27. No terreno social, houve ampliação da escola pública
no ensino fundamental, do sistema de saúde pública e de uma
assistência previdenciária abrangente (inclusive no campo, com o
Funrural), fortemente marcada pela concepção contributiva e
não universal. Mas, além de alguns poucos outros exemplos,
praticamente não se alterou o quadro geral de desenvolvimento social no
Brasil. A ditadura acabou com a estabilidade no emprego e implantou o arrocho
salarial, indexando os reajustes salariais aos índices de
inflação do ano anterior, em alguns casos manipulados.

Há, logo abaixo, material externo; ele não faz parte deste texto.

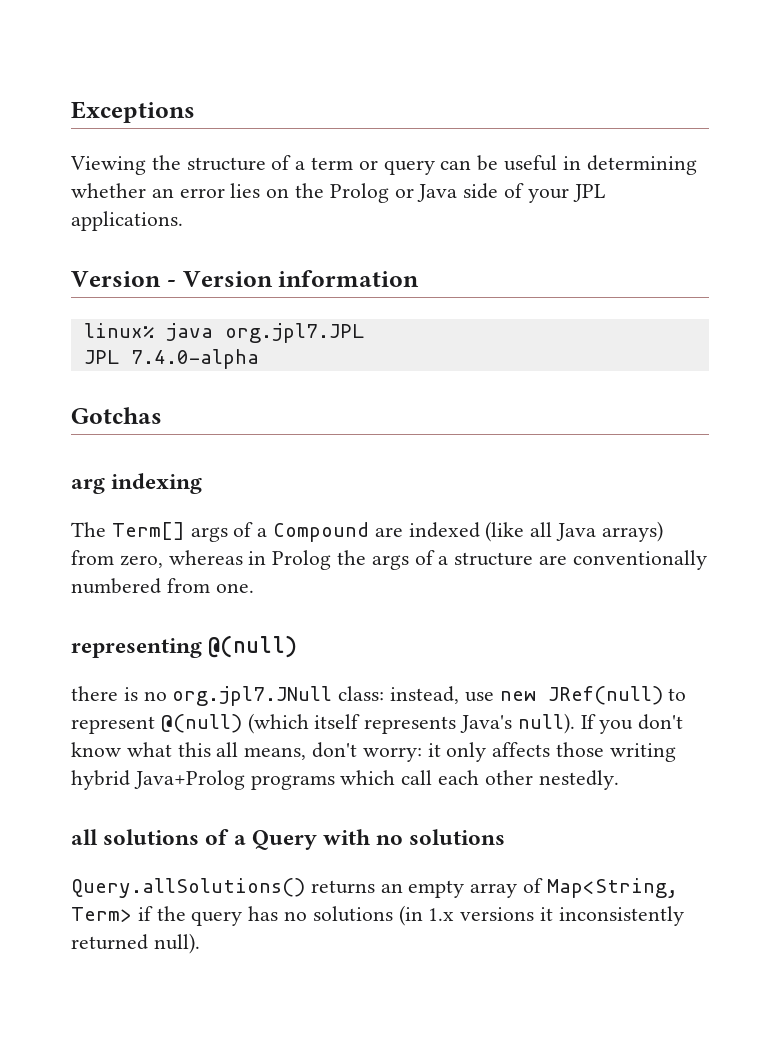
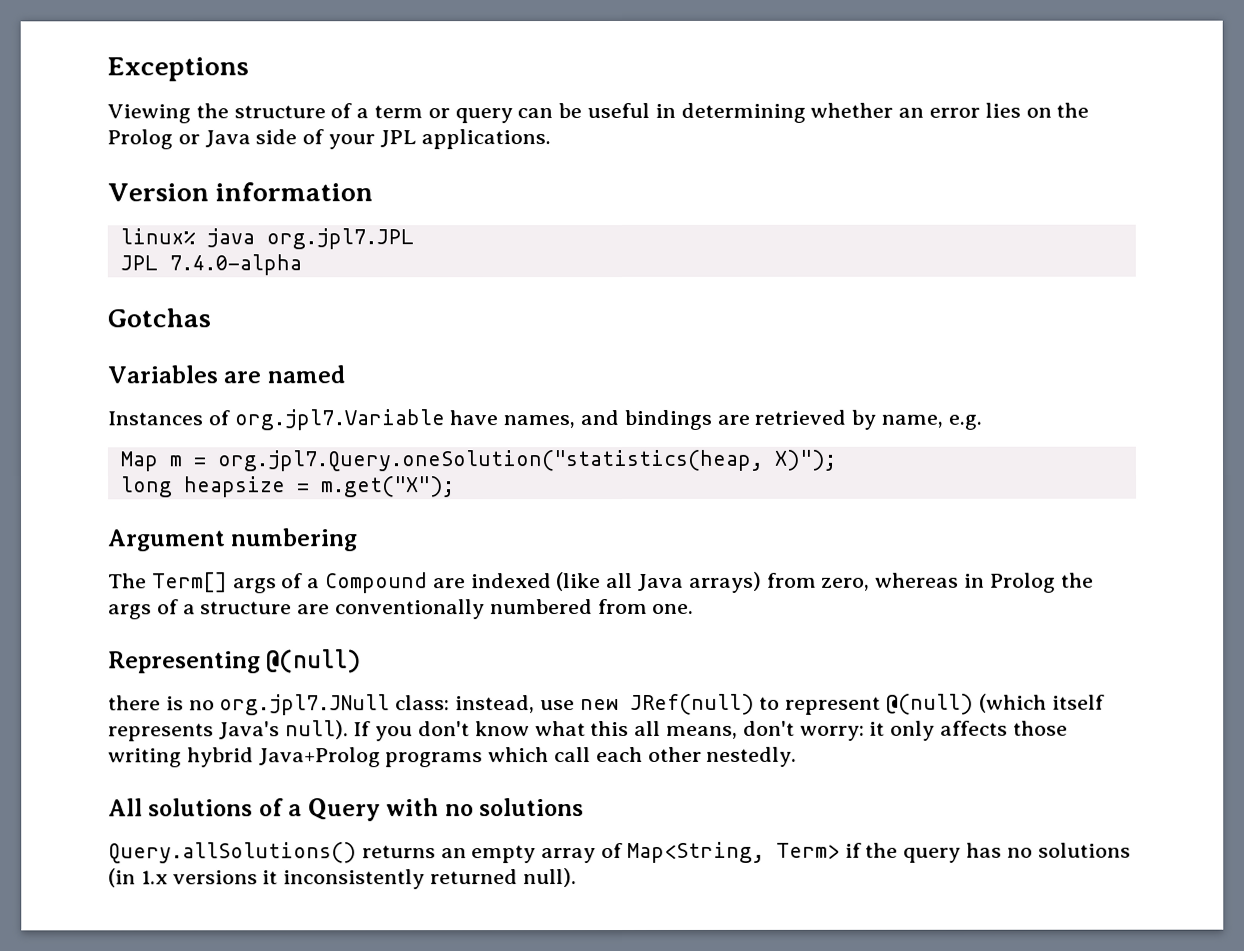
[166,271,273,287] - Version -> (209, 192) none
[71,473,203,494] arg indexing -> [107,365,345,384] [107,409,982,431] [119,449,836,472] [120,476,455,498] [108,528,359,552] Variables are named // Instances of org.jpl7.Variable have names, and bindings are retrieved by name, e.g. // Map m = org.jpl7.Query.oneSolution("statistics(heap, X)"); // long heapsize = m.get("X"); // Argument numbering
[71,638,202,658] representing -> [108,651,261,674] Representing
[71,829,98,845] all -> [108,798,143,817] All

28. O final dos anos 1970 e a primeira metade dos anos 1980 marcaram a retomada
da ofensiva dos movimentos sociais em luta pela redemocratização,
por salários e melhores condições de vida. Houve uma
tentativa de impulsionar um padrão de desenvolvimento econômico
voltado para o aumento da produção interna e baseado na conquista
da estabilidade da economia, materializada no Plano Cruzado. No entanto, a
derrota deste plano, na segunda metade dos anos 1980, abriria o caminho para
uma fase de estagnação econômica e a entrada do
neoliberalismo no Brasil, que levaria, na década seguinte, ao desmonte
da estrutura produtiva e do aparelho de Estado até então
construída.
29. A eleição do Congresso Constituinte, ocorrida em um
período de grande mobilização popular, geraria a
expectativa de avanços democráticos e de promoção
de justiça social. O texto constitucional produzido refletiu, de fato, a
relativa hegemonia dos grupos de centro-esquerda, em vários temas, com
base nas pressões populares havidas, que convergiam na
proposição de um Estado de Direito, com amplas liberdades
democráticas, com a presença de diversas estruturas estatais e
públicas para o provimento de direitos sociais. Manteve-se também
a presença do Estado na condução da economia e na
produção direta. Avançou-se, assim, no texto, para um
arranjo inspirado nas experiências socialdemocratas, com a
sinalização de que as tarefas inconclusas para o desenvolvimento
do capitalismo seriam enfim concretizadas, com a única
exceção da reforma agrária, cuja proposta não
obteve a maioria dos votos, ainda que fosse amplamente apoiada no conjunto da
sociedade.
30. No entanto, a correlação de forças expressa naquele
momento revelava não apenas o auge das mobilizações
sociais abertas no final da década de 1970, mas também o
início de seu refluxo, ao mesmo tempo em que acabava por demonstrar que
o poder burguês não estava tão na defensiva, como alguns
imaginavam. O resultado foi um texto constitucional que revelava
intenções reformadoras de caráter social, mas, no
essencial, mantinham os interesses burgueses, fazendo com que a possibilidade
da socialdemocracia e do sistema de bem-estar social se esgotasse antes mesmo
de ser implementada.
31. Nos anos de 1990 em função da queda da URSS e de
diversos outros fatores -, acelerou-se a mundialização do
capitalismo, o que veio a fortalecer a plena hegemonia do pensamento chamado
neoliberal, levando à eleição de governos de direita e
à desarticulação e cooptação da
organização dos trabalhadores e do movimento de massas em geral,
além das crises e divisões no movimento comunista internacional.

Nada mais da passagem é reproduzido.